Se uma aeronave militar invadisse o espaço aéreo português, tal como uma russa terá entrado esta terça-feira na Turquia, os pilotos que fossem enviados ao encontro do suspeito teria de cumprir um conjunto de regras de empenhamento de força que, no limite dos limites, poderiam colocar a ordem para neutralizar a ameaça na mão do primeiro-ministro. Mas vamos por partes.

Tal como os turcos, Portugal tem em alerta permanente, entenda-se 24 horas por dia, sete dias por semana (Natal e Ano Novo incluídos), fruto dos compromissos com a NATO (Organização do Tratado do Atlântico Norte) parelhas de caças F-16 e respetivos pilotos e mecânicos, prontos para descolar ao encontro de uma qualquer aeronave suspeita que esteja a sobrevoar (ou se encaminhe) para o espaço aéreo português.

Civil ou militar?

Mesmo que se trate apenas de uma aeronave civil com problemas técnicos, o que até tem acontecido cinco ou seis vezes por ano, esta parelha segue ao seu encontro só depois de falharem todos contactos rádio entre os controladores aéreos militares e a aeronave em causa.

Não havendo resposta às comunicações, os pilotos têm de equipar-se e conseguir estar no ar em menos de 15 minutos depois de tocar o alarme na Base Aérea n.º 5, em Monte Real, Leiria.
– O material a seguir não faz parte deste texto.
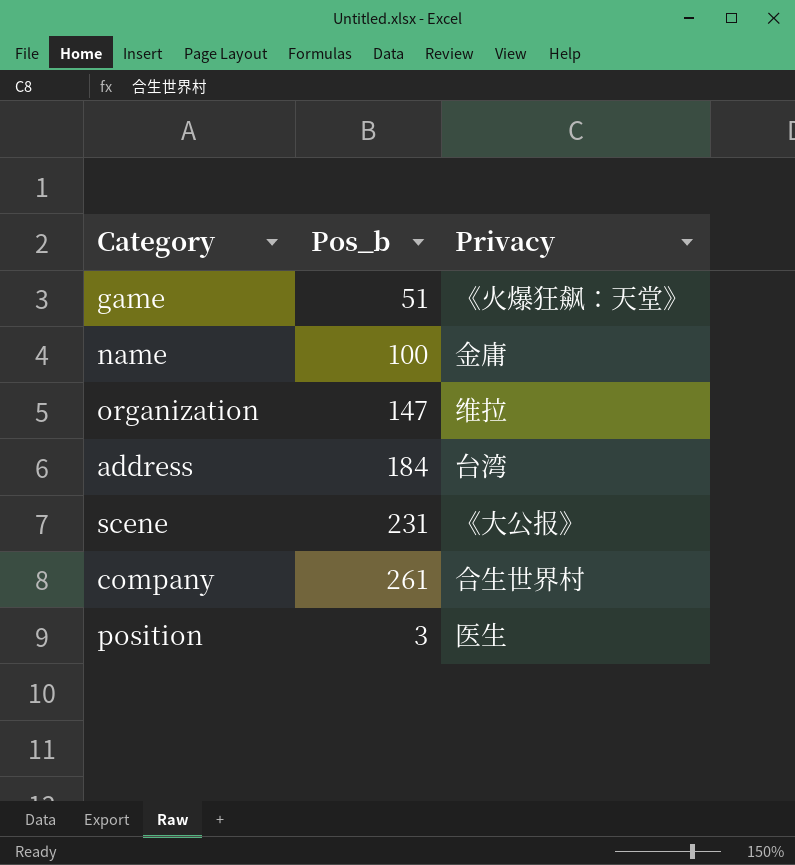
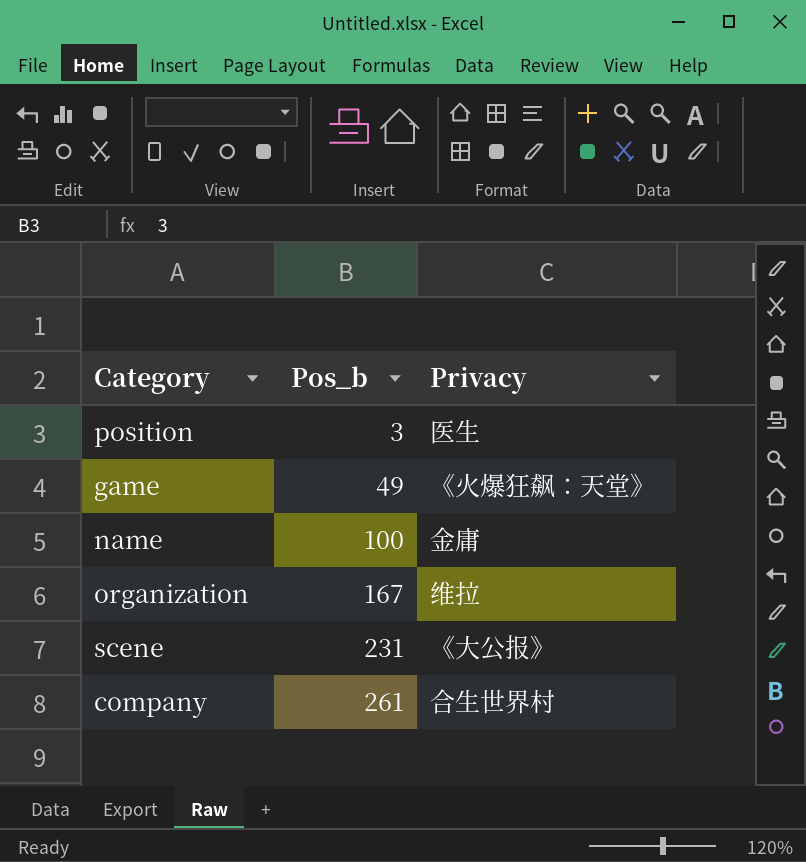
row order: none -> Pos_b ascending
row address: 184 | 台湾 -> none
game | Pos_b: 51 -> 49
organization | Pos_b: 147 -> 167

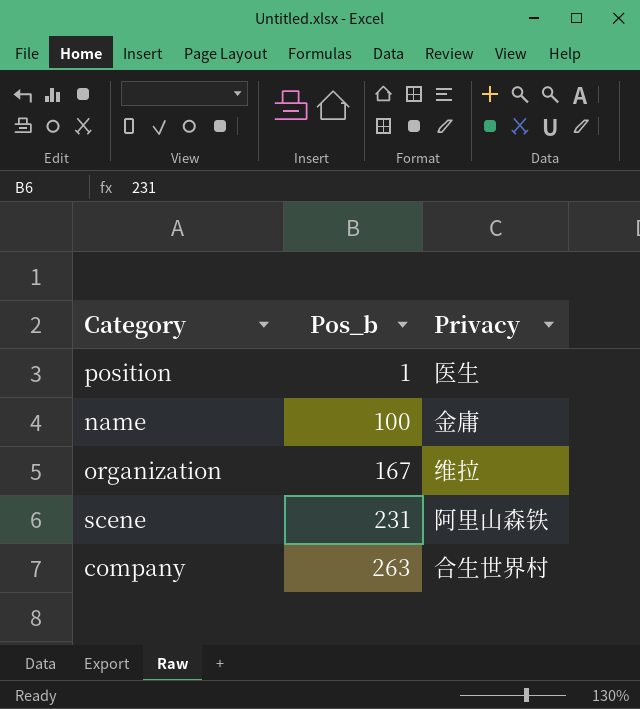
row game: 49 | 《火爆狂飙：天堂》 -> none
position | Pos_b: 3 -> 1
scene | Privacy: 《大公报》 -> 阿里山森铁
company | Pos_b: 261 -> 263

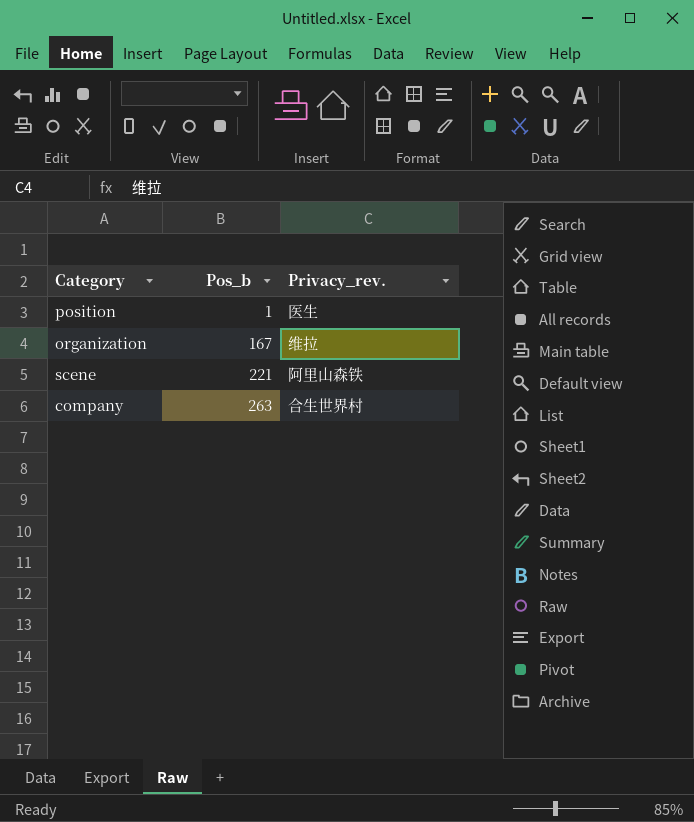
column name: Privacy -> Privacy_rev.
row name: 100 | 金庸 -> none
scene | Pos_b: 231 -> 221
Qualquer um deles terá de saber de cor as regras que começará a aplicar assim que intercetar e identificar visualmente a aeronave suspeita.

Colocado perante o caso concreto, o piloto terá de saber reagir de acordo com as condições que encontrar. Há diversas manobras, convencionadas internacionalmente, através das quais poderá dar instruções ao outro piloto. Ao posicionar-se em cima e à esquerda da aeronave intercetada, o piloto do F-16 estará a pedir-lhe para segui-lo.

Mesmo no caso de uma aeronave militar, só perante uma atitude hostil e deliberada é que o piloto poderá adotar uma resposta adequada. E nem é preciso que sejam efetuados disparos. “Iluminar” o F-16 da Força Aérea Portuguesa com um radar de tiro, equipamento que permite guiar um projétil até ao alvo, e que é facilmente detetado pelos sistemas instalados no avião português, manifestando desta forma intenção de fazer fogo, será sempre considerada uma atitude hostil.

“Uma situação destas desenrola-se, por vezes, muito rapidamente”, lembra ao Expresso uma fonte militar conhecedora do processo e poderá não ser possível cumprir todos os passos. Se tiver tempo para reportar ao centro de comando e controlo, as regras de empenhamento portuguesas, que são semelhantes às da NATO, preveem dois grandes cenários.

Tratando-se de um avião militar e estando o país em estado de guerra, a decisão de abater essa aeronave será da responsabilidade do chefe do Estado-Maior da Força Aérea e, em última instância, do chefe de Estado-Maior-General das Forças Armadas. Não é obrigatório mas se estes dois altos chefes militares considerarem necessário, poderão chamar o ministro da Defesa e o primeiro-ministro. Estes responsáveis políticos terão sempre de tomar a decisão final se não tiver sido declarado o estado de guerra.

Tratando-se de uma aeronave civil, a decisão escalará sempre até ao ministro da Defesa e ao chefe do Governo, não sendo suficiente a decisão militar. Até ao 11 de Setembro de 2001, era impensável empenhar uma aeronave militar no abate de um avião civil. Mas o mundo mudou…

Olh'ó passarinho

Esta terça-feira, pela primeira vez desde o final da Guerra Fria, um caça russo SU-24 empenhado em missões de combate ao autoproclamado Estado Islâmico (Daesh) foi abatido por dois F-16 da Força Aérea da Turquia, ao ter, alegadamente, violado o seu espaço aéreo. O aparelho russo caiu em território sírio e os dois pilotos russos ejetaram-se, tendo sido avistados em paraquedas. Moscovo garante que não violou o espaço aéreo da Turquia e Ancara diz que os pilotos russos não responderam a dez avisos feitos durante cinco minutos, num sinal de que teriam sido cumpridas as suas regras de empenhamento.

Em entrevista concedida à televisão turca a 5 de outubro, depois de um outro caça russo ter sido detetado junto à fronteira com a Síria, o primeiro-ministro Ahmet Davutoglu garantiu que Ancara iria aplicar as suas regras de empenhamento a todos aqueles que violassem o seu espaço aéreo. “Até um pássaro será intercetado”, disse.